What to expect at 12 months

By 12 months, the SUSTAIN data shows that HbA1c improvement is essentially complete. The plateau reached at ~26 weeks is maintained through 52 weeks. This is the new steady state on semaglutide.

If your 12-month HbA1c is higher than your 6-month result — or if you've seen the number drift back up — these are worth investigating:

  1. Dose consistency. Missing doses, changes in injection timing, or storage errors can blunt the effect
  2. Disease progression. Type 2 diabetes is progressive; beta-cell function declines over time in many people even on GLP-1 therapy
  3. Weight regain. If you've regained weight (possible if side effects led to stopping and restarting), the metabolic improvements may have partially reversed
  4. Non-adherence. The most common reason for loss of glycemic control on any T2D medication

A rising HbA1c at 12 months, despite consistent semaglutide use, usually signals that combination therapy is needed. An SGLT-2 inhibitor is the most common add-on; some patients also benefit from adding low-dose metformin if they're not already on it.

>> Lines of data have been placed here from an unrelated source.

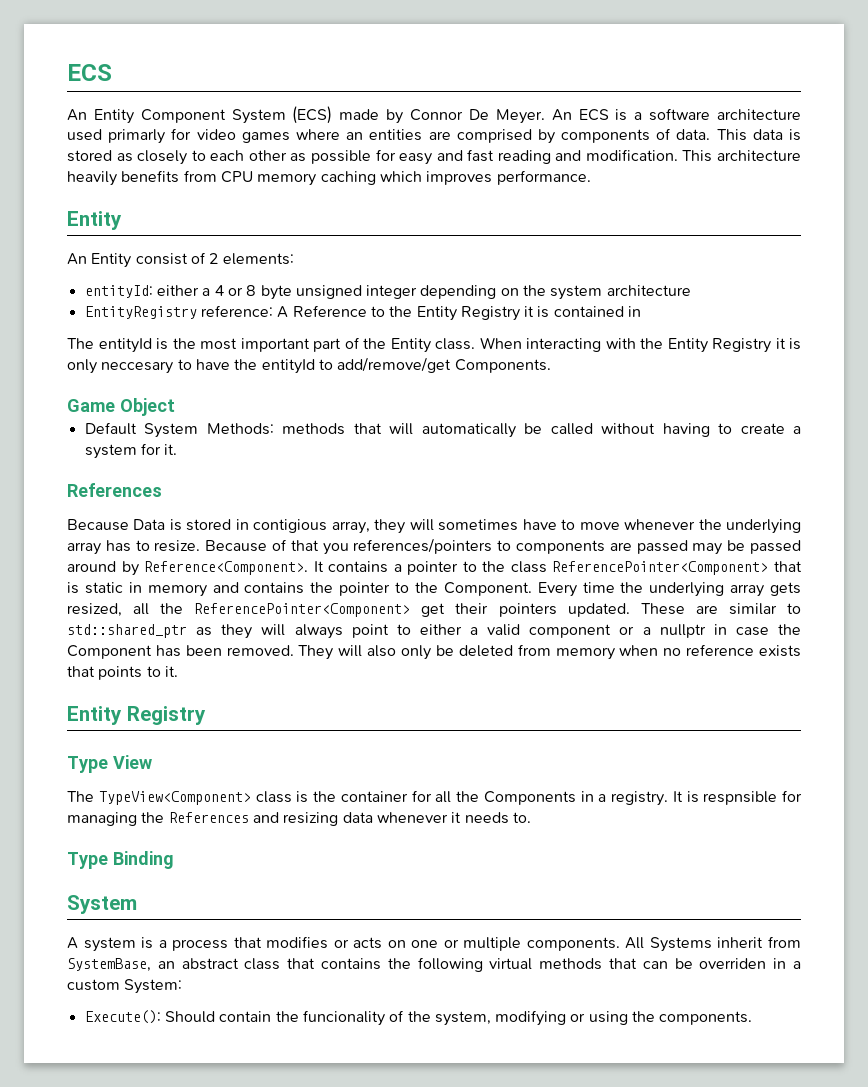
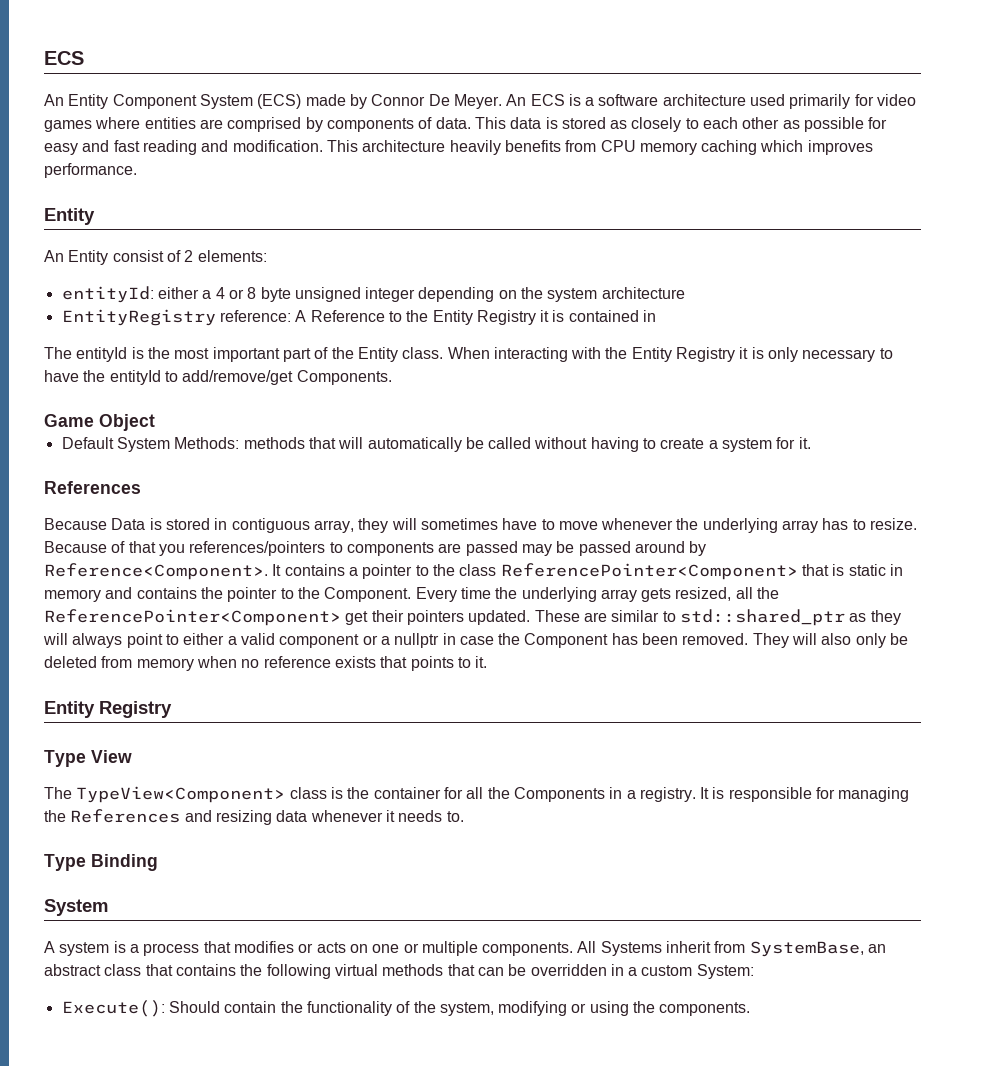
[108,129,166,144] primarly -> [789,94,851,109] primarily
[346,132,364,140] an -> (141, 123) none
[101,361,174,374] neccesary -> [802,349,876,362] necessary
[253,519,328,533] contigious -> [231,518,310,533] contiguous
[703,791,778,805] respnsible -> [728,787,812,802] responsible
[699,958,767,969] overriden -> [530,964,607,976] overridden
[302,1010,385,1026] funcionality -> [306,1001,392,1016] functionality

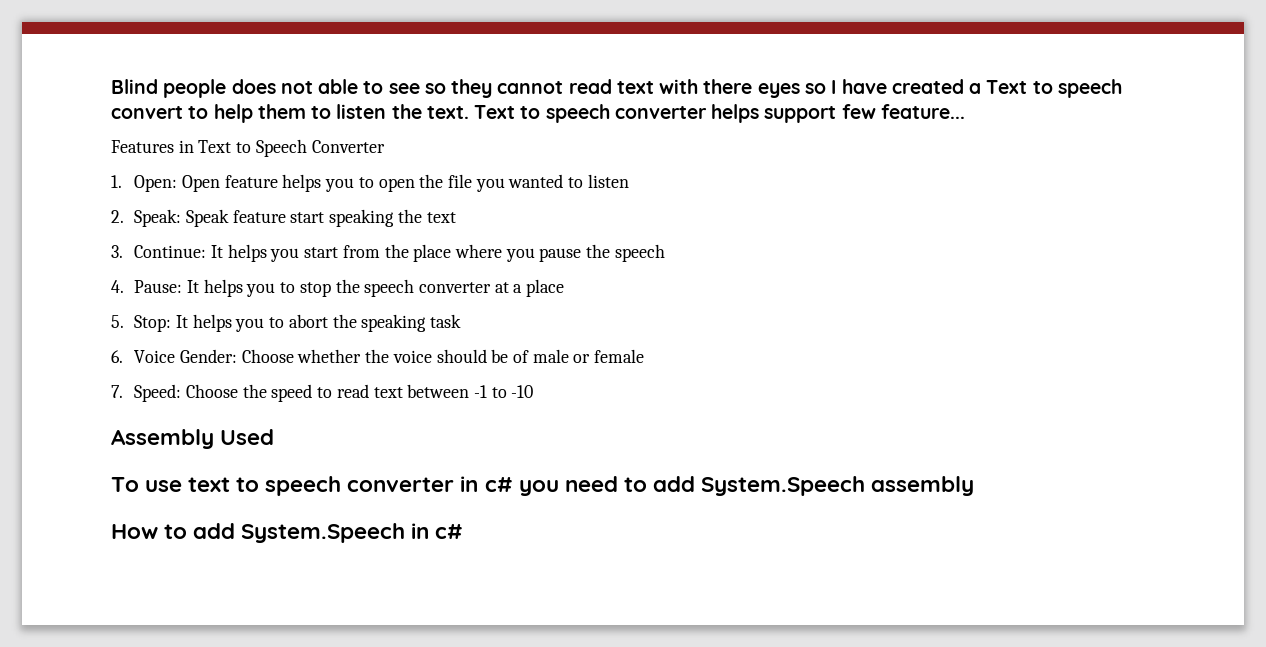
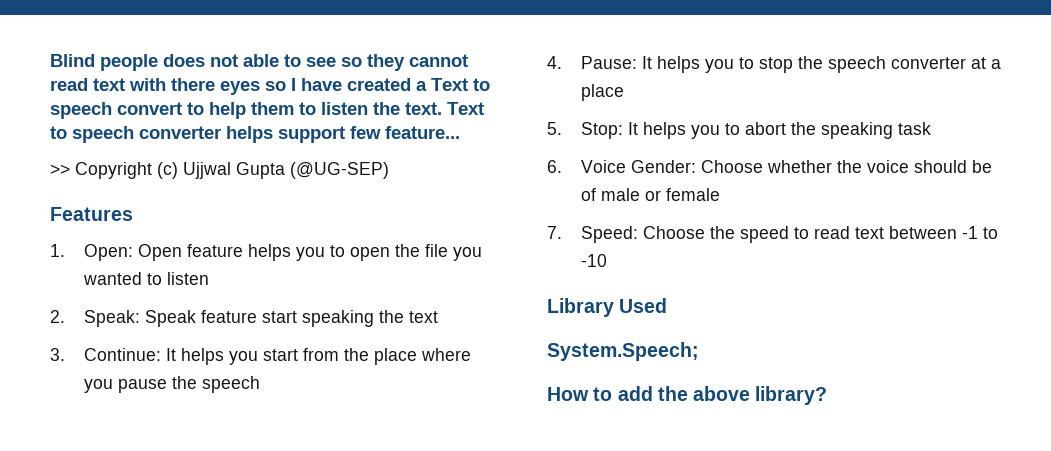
[111,139,385,157] Features in Text to Speech Converter -> [50,162,389,179] [50,207,133,221] >> Copyright (c) Ujjwal Gupta (@UG-SEP) // Features
[111,429,214,449] Assembly -> [547,298,614,317] Library
[111,476,974,496] To use text to speech converter in c# you need to add System.Speech assembly -> [547,342,699,361] System.Speech;
[241,523,464,543] System.Speech in c# -> [657,386,828,405] the above library?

Tirzepatide for comparison

If you're weighing semaglutide against tirzepatide for glucose control, the SURPASS trial program provides a direct comparison. In SURPASS-2 (tirzepatide vs. semaglutide 1.0 mg, 40 weeks):

  • Tirzepatide 5 mg: -2.0% HbA1c
  • Tirzepatide 10 mg: -2.2%
  • Tirzepatide 15 mg: -2.3%
  • Semaglutide 1.0 mg: -1.9%

The difference at 5 mg tirzepatide vs. 1.0 mg semaglutide is modest (-2.0 vs. -1.9%). At higher tirzepatide doses, the gap opens. For people whose A1c target requires more aggressive reduction, tirzepatide's higher ceiling may be relevant. See our tirzepatide vs. semaglutide cluster for the full comparison.

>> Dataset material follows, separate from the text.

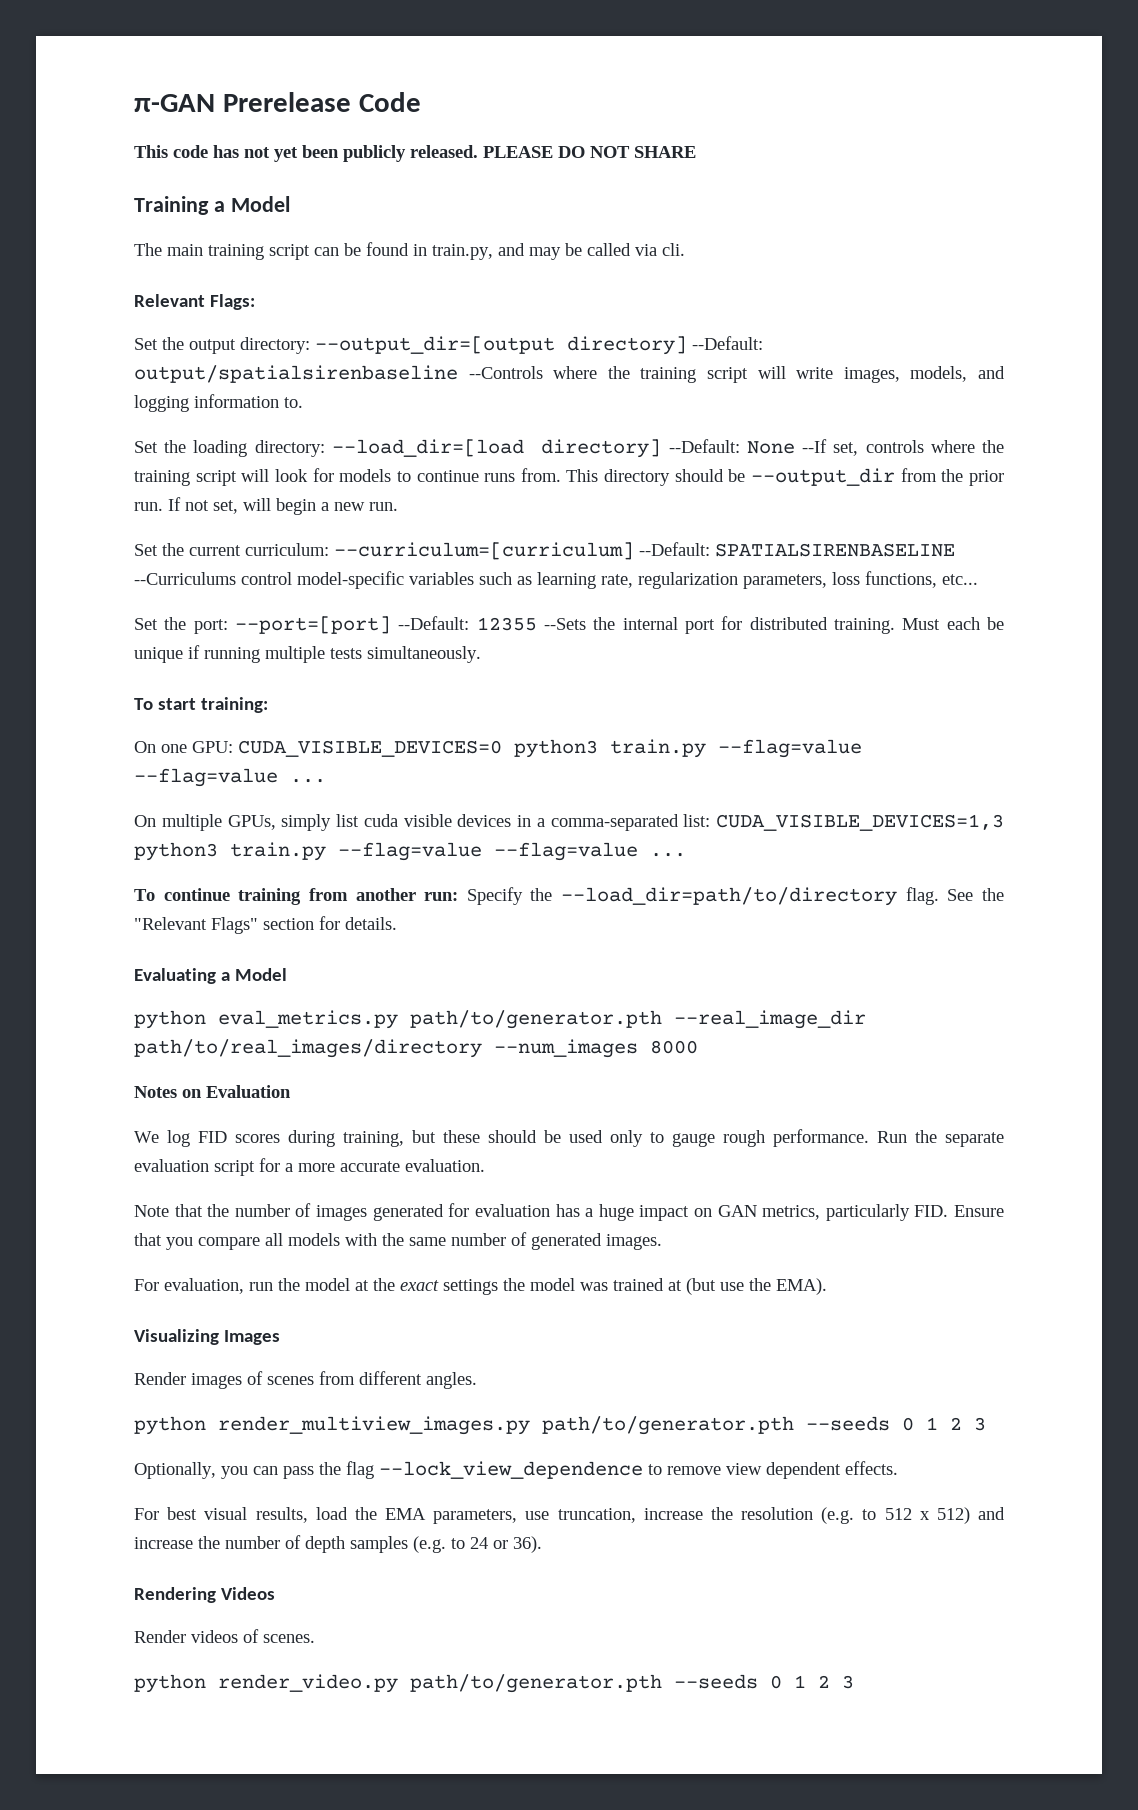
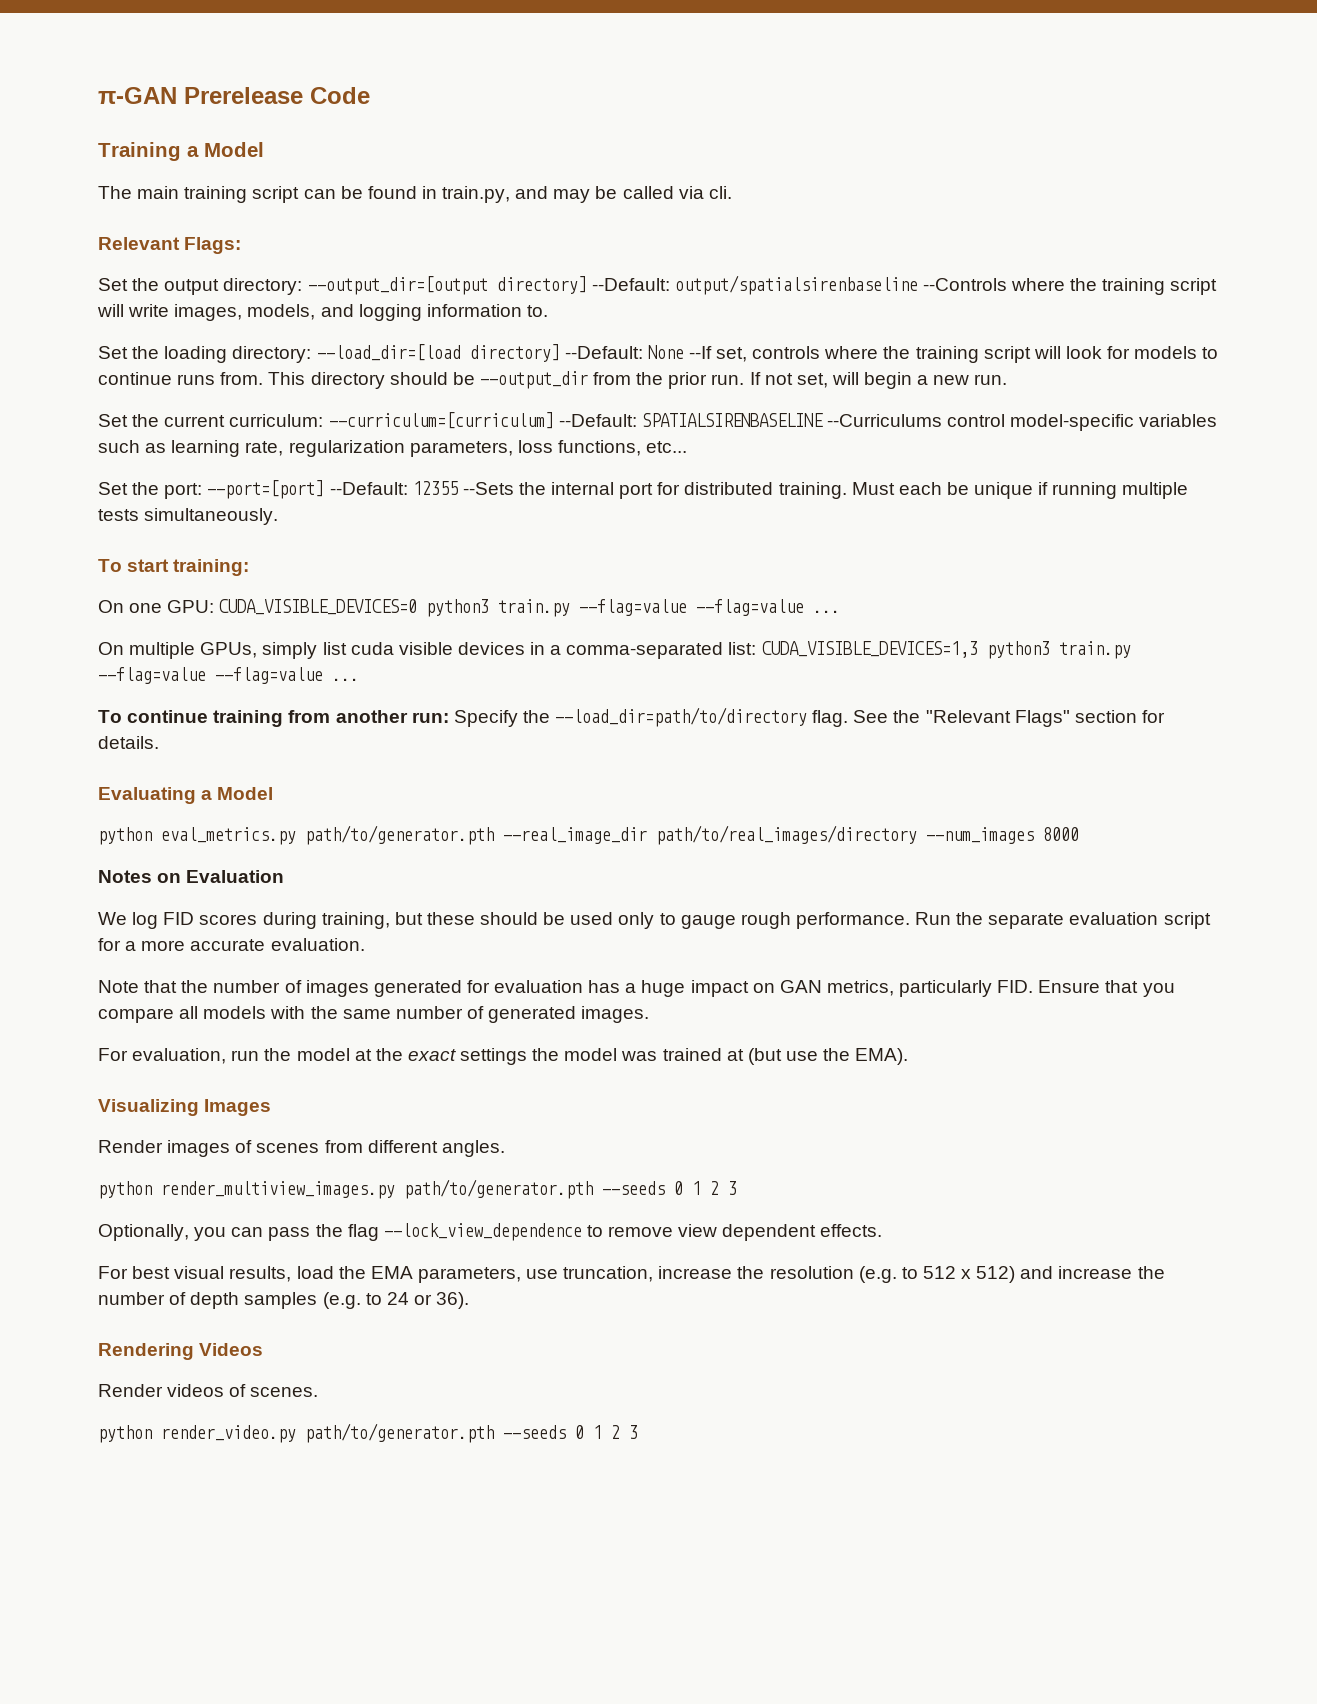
[134,145,696,162] // This code has not yet been publicly released. PLEASE DO NOT SHARE -> (370, 95) none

The relationship between HbA1c and weight loss

Worth noting: semaglutide's A1c effect and its weight loss effect are partially but not entirely linked. You can have strong weight loss with modest A1c improvement (if your glucose was already relatively well-controlled), and you can have meaningful A1c improvement with modest weight loss (if your glucose was driven more by insulin resistance than by excess body fat).

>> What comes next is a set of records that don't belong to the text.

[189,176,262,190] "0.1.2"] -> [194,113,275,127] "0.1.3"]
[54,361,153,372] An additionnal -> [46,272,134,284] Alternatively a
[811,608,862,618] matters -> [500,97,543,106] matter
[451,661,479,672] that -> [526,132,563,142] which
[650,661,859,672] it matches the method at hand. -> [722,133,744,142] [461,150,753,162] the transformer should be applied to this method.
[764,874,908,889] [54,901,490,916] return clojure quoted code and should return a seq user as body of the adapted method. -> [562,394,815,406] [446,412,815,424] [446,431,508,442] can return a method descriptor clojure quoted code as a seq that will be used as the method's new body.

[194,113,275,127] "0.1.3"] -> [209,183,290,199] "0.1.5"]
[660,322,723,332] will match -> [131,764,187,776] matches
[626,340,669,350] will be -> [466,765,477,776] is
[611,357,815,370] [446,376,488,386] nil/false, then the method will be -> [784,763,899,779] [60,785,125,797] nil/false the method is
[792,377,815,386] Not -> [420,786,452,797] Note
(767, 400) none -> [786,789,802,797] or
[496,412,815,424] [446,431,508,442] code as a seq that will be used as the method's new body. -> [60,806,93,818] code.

The SUSTAIN trials enrolled people with T2D, many of whom had limited excess weight. The average weight loss in SUSTAIN-1 (not designed as a weight loss trial) was roughly 3–4 kg. The STEP trials (weight management program, higher doses) showed much larger weight losses but enrolled people without diabetes. The A1c improvement in the STEP program came from weight loss plus direct glycemic effects.

For most people with both T2D and obesity, both pathways are active simultaneously — which is part of why semaglutide's clinical effect is often greater than adding up the separate glucose and weight effects would predict.